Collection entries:
*** Begin section ***
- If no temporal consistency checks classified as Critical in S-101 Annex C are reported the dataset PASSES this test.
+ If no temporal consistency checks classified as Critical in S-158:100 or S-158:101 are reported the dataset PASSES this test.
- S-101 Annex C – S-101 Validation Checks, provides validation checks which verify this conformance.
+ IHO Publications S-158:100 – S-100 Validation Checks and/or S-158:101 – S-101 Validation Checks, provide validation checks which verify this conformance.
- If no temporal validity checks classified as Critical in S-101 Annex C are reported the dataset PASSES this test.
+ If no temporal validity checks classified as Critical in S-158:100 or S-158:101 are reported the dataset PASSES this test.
*** End section ***
*** Begin section ***
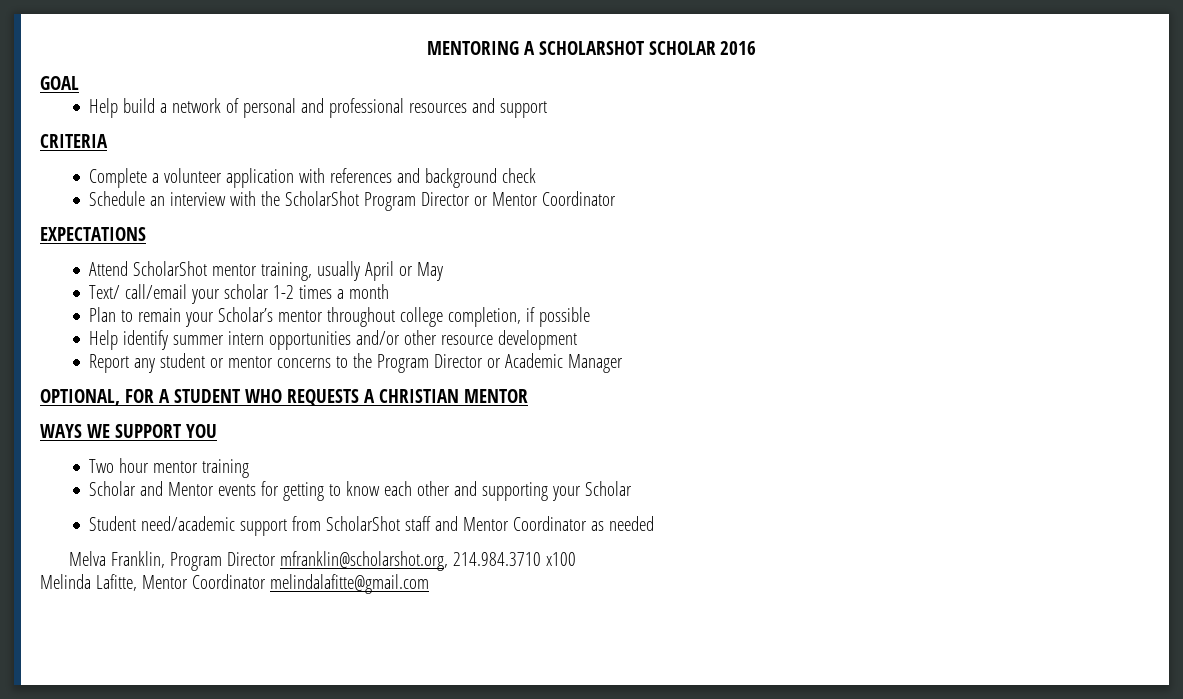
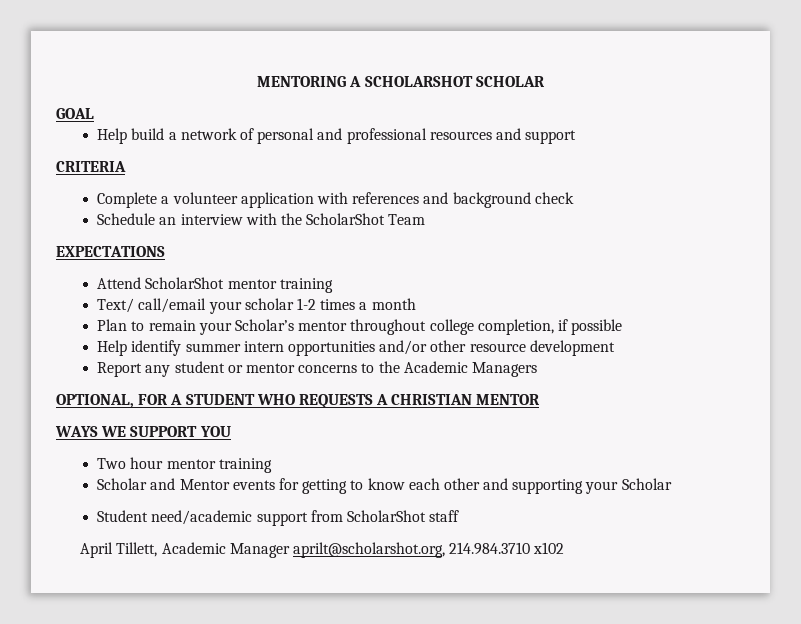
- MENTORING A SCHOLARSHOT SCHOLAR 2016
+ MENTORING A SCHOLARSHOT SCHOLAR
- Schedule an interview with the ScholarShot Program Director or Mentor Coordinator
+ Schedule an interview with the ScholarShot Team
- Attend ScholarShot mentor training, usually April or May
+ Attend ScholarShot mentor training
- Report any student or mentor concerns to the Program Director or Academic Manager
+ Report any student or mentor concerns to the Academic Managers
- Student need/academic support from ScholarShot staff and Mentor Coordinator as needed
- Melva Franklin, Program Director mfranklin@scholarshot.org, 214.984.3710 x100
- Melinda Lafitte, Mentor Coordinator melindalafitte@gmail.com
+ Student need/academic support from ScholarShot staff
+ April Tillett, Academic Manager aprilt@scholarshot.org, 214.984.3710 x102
*** End section ***
*** Begin section ***
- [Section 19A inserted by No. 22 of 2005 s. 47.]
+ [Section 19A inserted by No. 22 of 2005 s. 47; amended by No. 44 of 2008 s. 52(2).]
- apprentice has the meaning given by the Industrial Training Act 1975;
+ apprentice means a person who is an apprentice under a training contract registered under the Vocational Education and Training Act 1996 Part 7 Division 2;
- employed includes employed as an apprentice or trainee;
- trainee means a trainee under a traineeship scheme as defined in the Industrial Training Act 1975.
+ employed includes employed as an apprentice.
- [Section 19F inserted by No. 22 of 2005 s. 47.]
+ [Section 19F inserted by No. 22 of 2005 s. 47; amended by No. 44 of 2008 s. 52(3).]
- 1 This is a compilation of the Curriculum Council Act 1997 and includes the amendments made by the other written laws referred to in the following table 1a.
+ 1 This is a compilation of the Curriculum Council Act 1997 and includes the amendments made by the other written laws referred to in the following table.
*** End section ***
- [WHAT THE TASK ASKS]: Find and copy each line of the data where "Validation" is present.

- [PROBLEM SOLUTION]:
- S-101 Annex C – S-101 Validation Checks, provides validation checks which verify this conformance.
+ IHO Publications S-158:100 – S-100 Validation Checks and/or S-158:101 – S-101 Validation Checks, provide validation checks which verify this conformance.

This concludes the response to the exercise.